Costco to raise its minimum wage to $16 an hour

“This isn’t altruism,” CEO says

By Katherine Khashimova Long

The Seattle Times

Costco waded into the debate over the federal minimum wage Thursday by announcing its wage floor will rise to $16 an hour.

The update directly applies to about a fifth of the more than 160,000 Costco employees who work hourly, accounting for 90% of Costco’s U.S. workforce, CEO Craig Jelinek said at a U.S. Senate committee hearing on how large companies pay their workers.

“This isn’t altruism. At Costco, we know that paying employees good wages and providing affordable benefits makes sense for our business and constitutes a significant competitive advantage for us,” Jelinek said. The company’s relatively high wages minimize turnover and maximize productivity, he said. Costco is set to report next week on its earnings for the months of December, January and February.

The pay bump, which takes effect next week, pegs baseline wages at the Issaquah-based wholesale club above those at competitors Amazon and Target, which have instituted $15 wage floors in recent years. The minimum wage at Walmart, the largest employer in America, is $11, although the company said last week that it was raising the wages of 425,000 workers and that about half of its U.S. workforce would earn at least $15 an hour.

Costco’s announcement comes amid mounting political pressure to raise the federal minimum wage. President Joe Biden called for a $15 hourly minimum wage during his campaign. Democrats introduced legislation last month to raise the wage to $15 over a period of five years.

Amazon, the nation’s second-largest employer, is also backing the effort for a federal $15 minimum. Last month it launched a full court press lobbying and advertising campaign in support of the bill.

Prominent business groups, meanwhile, are opposing the effort. The Business Roundtable and National Retail Federation have urged caution on raising the minimum wage, in part due to the ongoing economic pinch of the pandemic on many small businesses.

Costco increased its minimum wage to $14 in 2018 and $15 in 2019. The company, which has 558 locations in the U.S., says only 20% of its hourly employees make the minimum wage. Half its U.S. workers earn more than $25 an hour, Jelinek said Thursday.

Costco’s wage floor hike, though, comes alongside a pay decrease for some of the company’s employees. Costco began paying hourly workers an extra $2 an hour at the beginning of the pandemic. The company plans to roll back that raise at the same time as it raises its wage floor, Jelinek said Thursday, converting some of the premium to a permanent increase at each step of its hourly wage scale. Workers at Costco’s single Seattle location still will receive an extra $4 an hour in hazard pay, instituted by city ordinance last month.

Republicans on the Senate committee asked whether Costco, which generated $150 billion in revenue last year, was able to absorb the higher wages because of its size and whether a $15-an-hour mandate was likely to cause smaller retailers to close.

“In my past experience, wages don’t usually put you out of business,” Jelinek said. “It is how you run your business.”

Amazon’s advocacy of a $15 minimum, meanwhile, comes amid criticism from workers-rights groups that the company could be doing more to support its hourly employees.

Amazon has employed aggressive tactics against a union organizing drive at its warehouse in Bessemer, Alabama, which if successful could result in higher wages for employees.
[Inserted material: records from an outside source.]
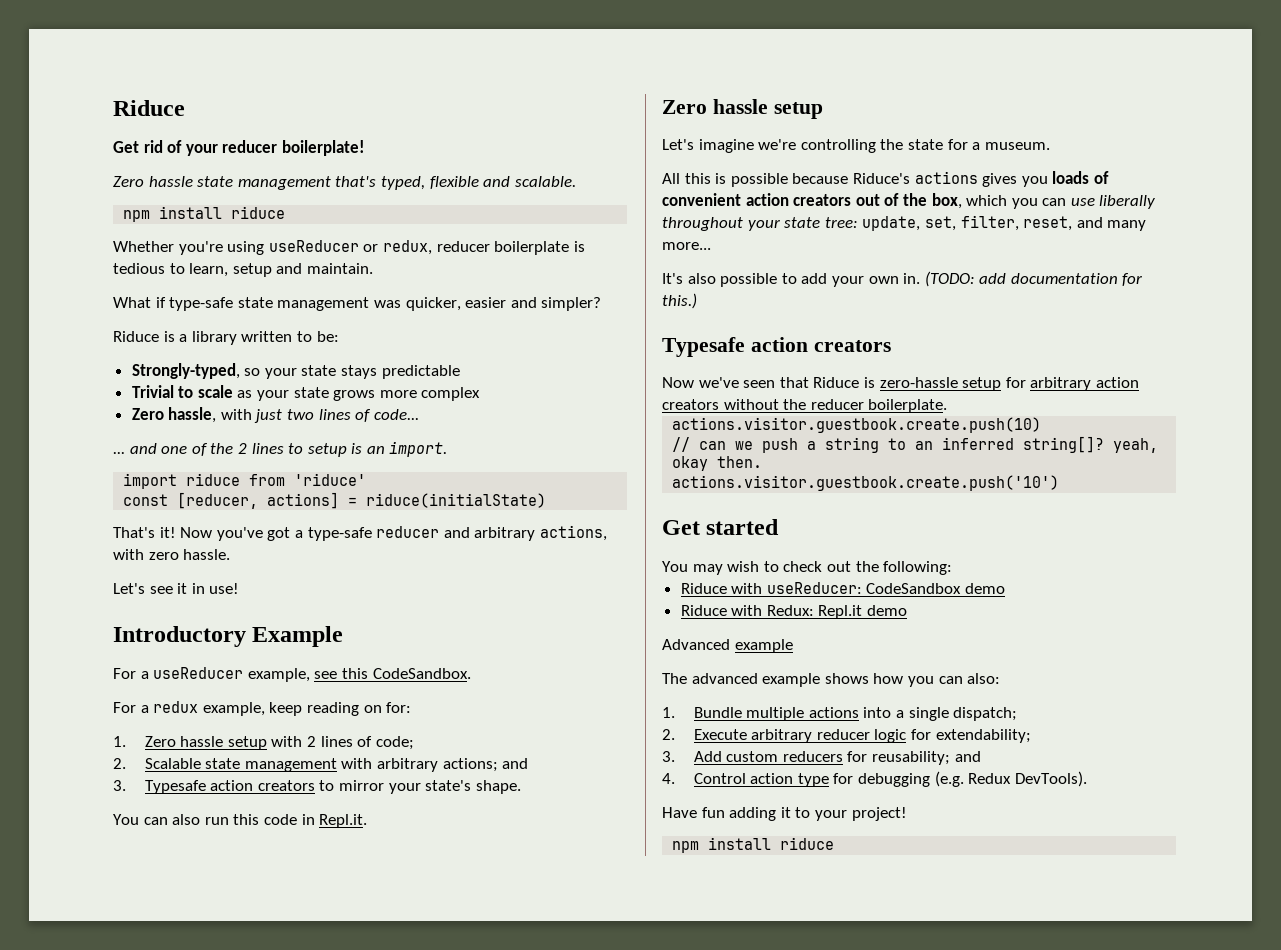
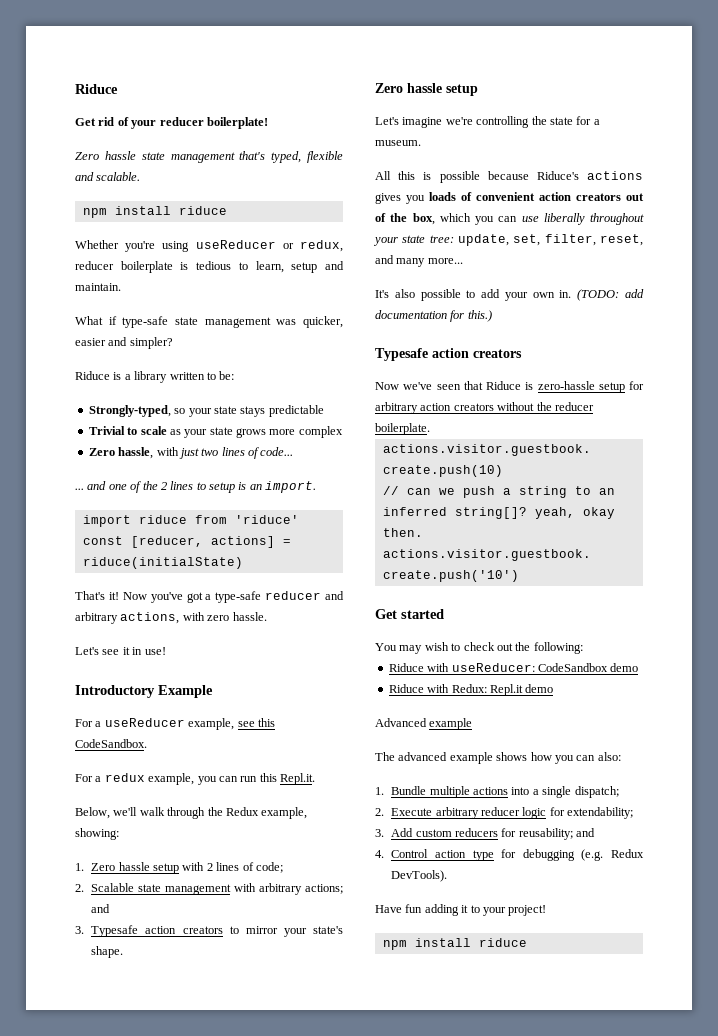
[269,702,412,716] keep reading on for: -> [197,773,315,785] [75,807,308,819] [75,828,119,840] you can run this Repl.it. // Below, we'll walk through the Redux example, showing:
[113,814,368,828] // You can also run this code in Repl.it. -> (124, 952) none

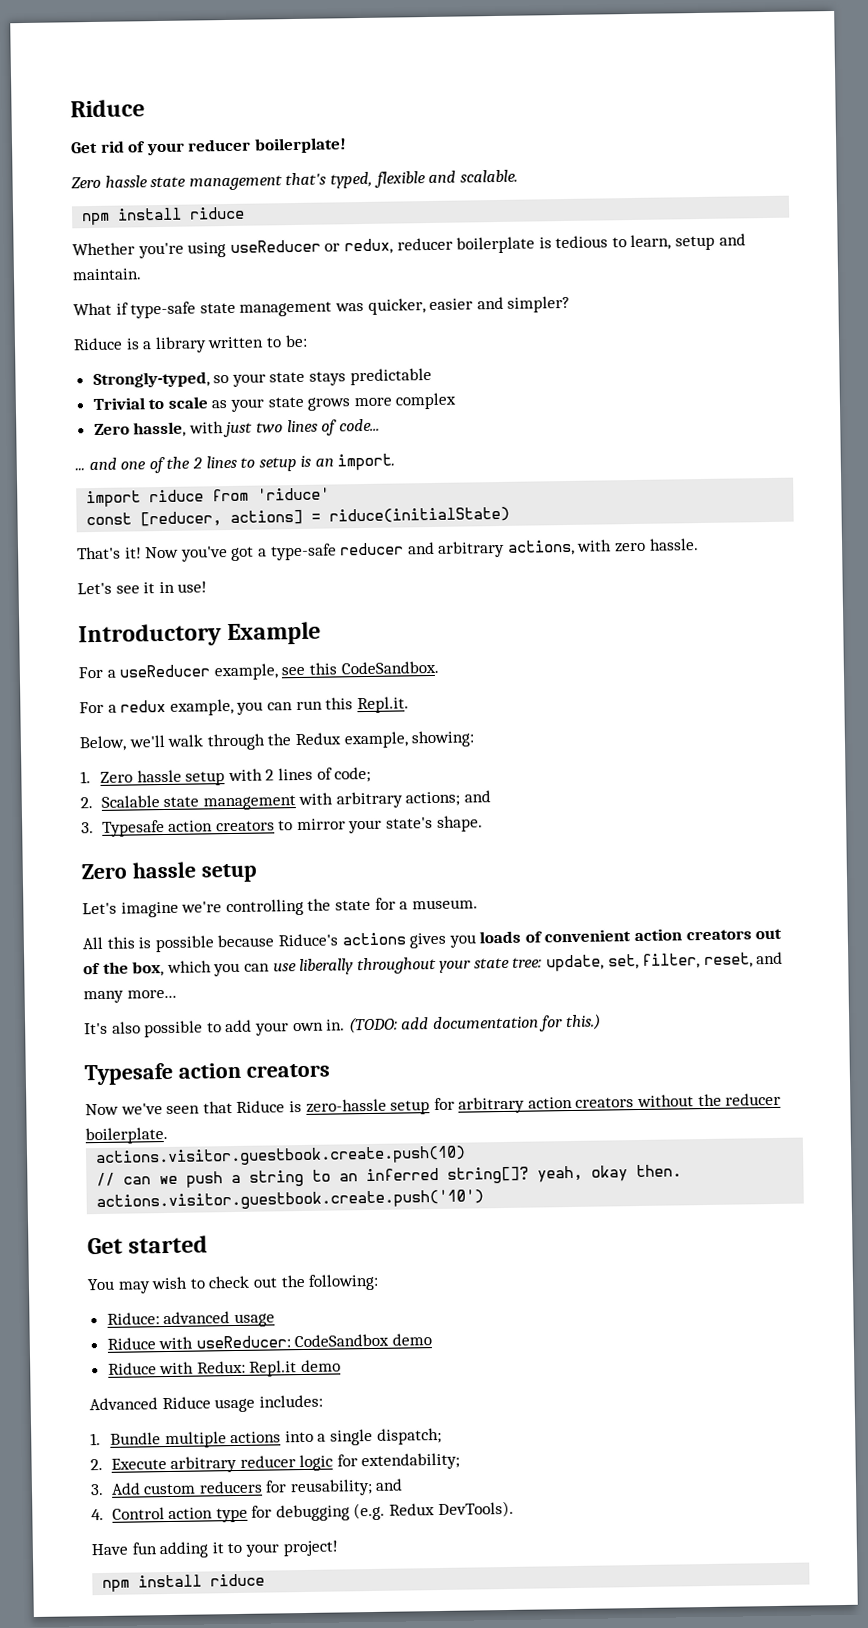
(583, 648) none -> [106,1311,275,1328] // Riduce: advanced usage
[429,718,473,730] [375,752,621,764] example // The advanced example shows how you can also: -> [161,1394,323,1413] Riduce usage includes:

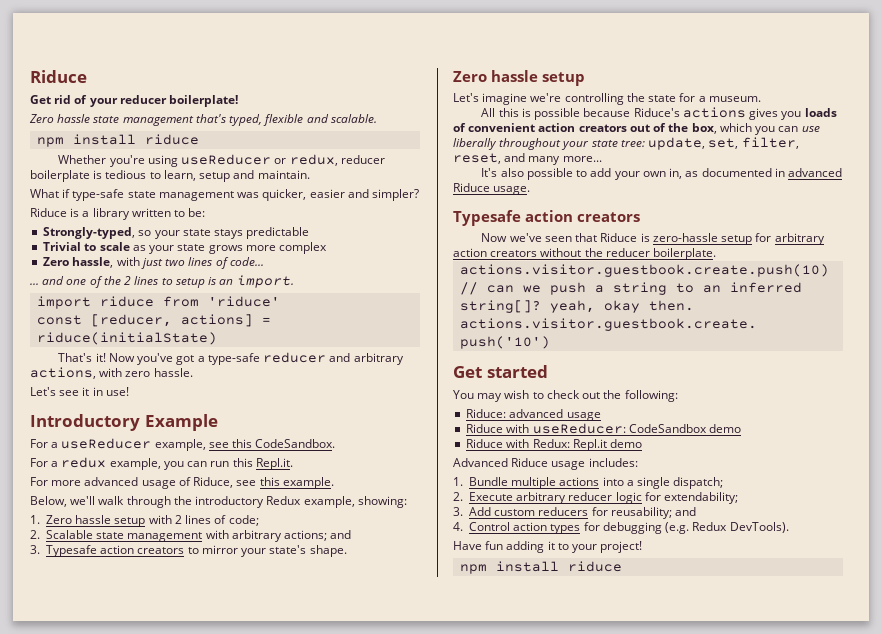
(409, 705) none -> [30,477,334,489] // For more advanced usage of Riduce, see this example.
(292, 739) none -> [195,496,265,508] introductory
[326,1013,602,1034] in. (TODO: add documentation for this.) -> [669,168,842,179] [453,183,531,195] in, as documented in advanced Riduce usage.
[215,1507,248,1523] type -> [550,524,581,534] types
Amazon is also the nation’s fifth-largest employer of food stamp recipients after Walmart, McDonald’s and two dollar-store chains, according to a November federal report that examined employers of food stamp recipients in nine states.

“Why should taxpayers subsidize the starvation wages being paid at some of the largest and most profitable corporations in America?” said Sen. Bernie Sanders, I-Vt., the chair of the Budget Committee that called Thursday’s hearing.

Evidence of how a minimum wage hike affects businesses is mixed, according to University of Washington professor of public policy Jacob Vigdor, one of the lead researchers of an ongoing study of Seattle’s 2014 implementation of a $15 minimum wage. Today, Seattle’s minimum wage stands at $16.69.

Businesses overwhelmingly survived the wage hike, Vigdor testified Thursday, price increases were limited and workers didn’t lose their jobs. Businesses also saw reduced turnover and higher productivity.

But many workers, especially less-experienced ones, saw their hours slashed, the report found, and job openings dried up. Teenagers just entering the job market found it harder to get a job.

“Deciding to raise the minimum wage really boils down to whether you want to give the advantage to older or younger workers,” he said.

Material from The New York Times is included in this report.